(Revision tracking records)
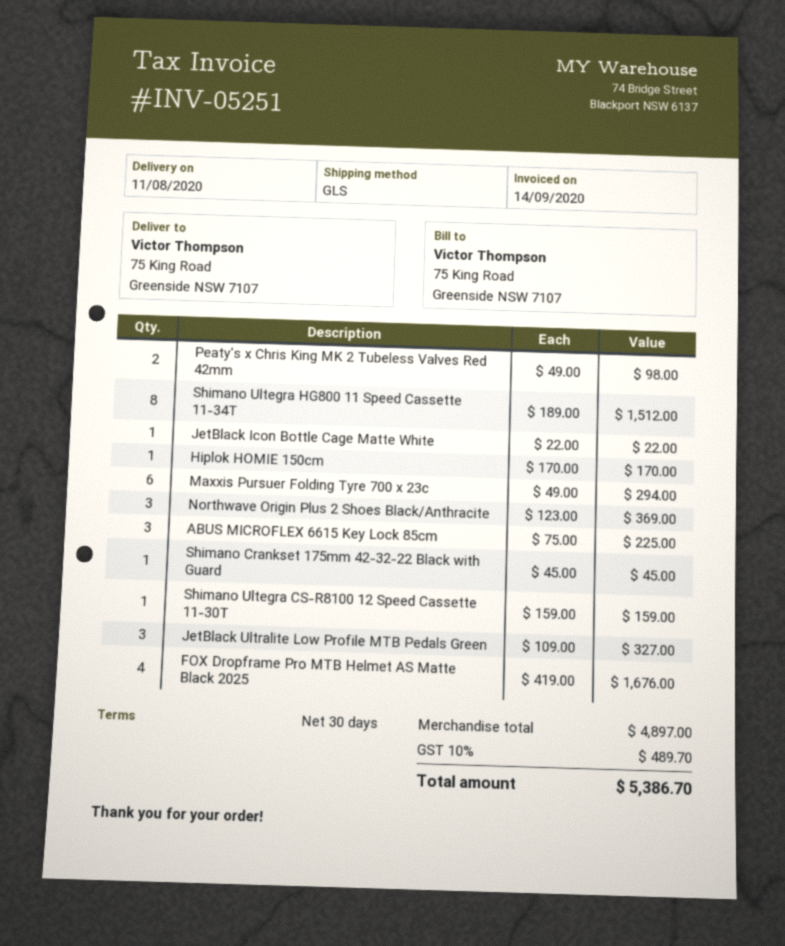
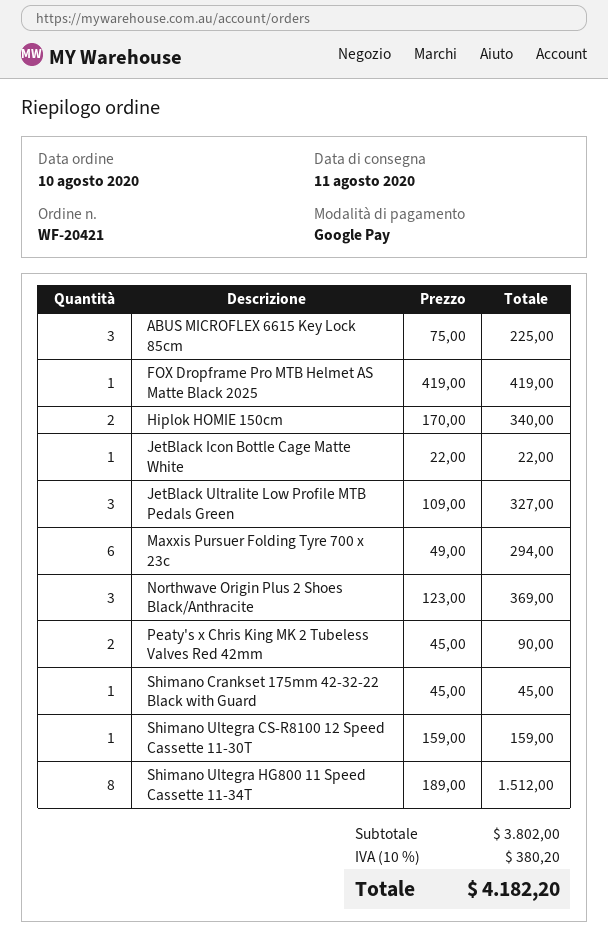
Peaty's x Chris King MK 2 Tubeless Valves Red 42mm: 2 x 49.00 = 98.00 -> 2 x 45.00 = 90.00
Hiplok HOMIE 150cm: 1 x 170.00 = 170.00 -> 2 x 170.00 = 340.00
FOX Dropframe Pro MTB Helmet AS Matte Black 2025: 4 x 419.00 = 1676.00 -> 1 x 419.00 = 419.00
subtotal: 4897.00 -> 3802.00
tax: 10% = 489.70 -> 10% = 380.20
total: 5386.70 -> 4182.20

> _What you have to do_
Would you return the entries verbatim, minus any images?

> _Response_
Peaty's x Chris King MK 2 Tubeless Valves Red 42mm: 2 x 49.00 = 98.00 -> 2 x 45.00 = 90.00
Hiplok HOMIE 150cm: 1 x 170.00 = 170.00 -> 2 x 170.00 = 340.00
FOX Dropframe Pro MTB Helmet AS Matte Black 2025: 4 x 419.00 = 1676.00 -> 1 x 419.00 = 419.00
subtotal: 4897.00 -> 3802.00
tax: 10% = 489.70 -> 10% = 380.20
total: 5386.70 -> 4182.20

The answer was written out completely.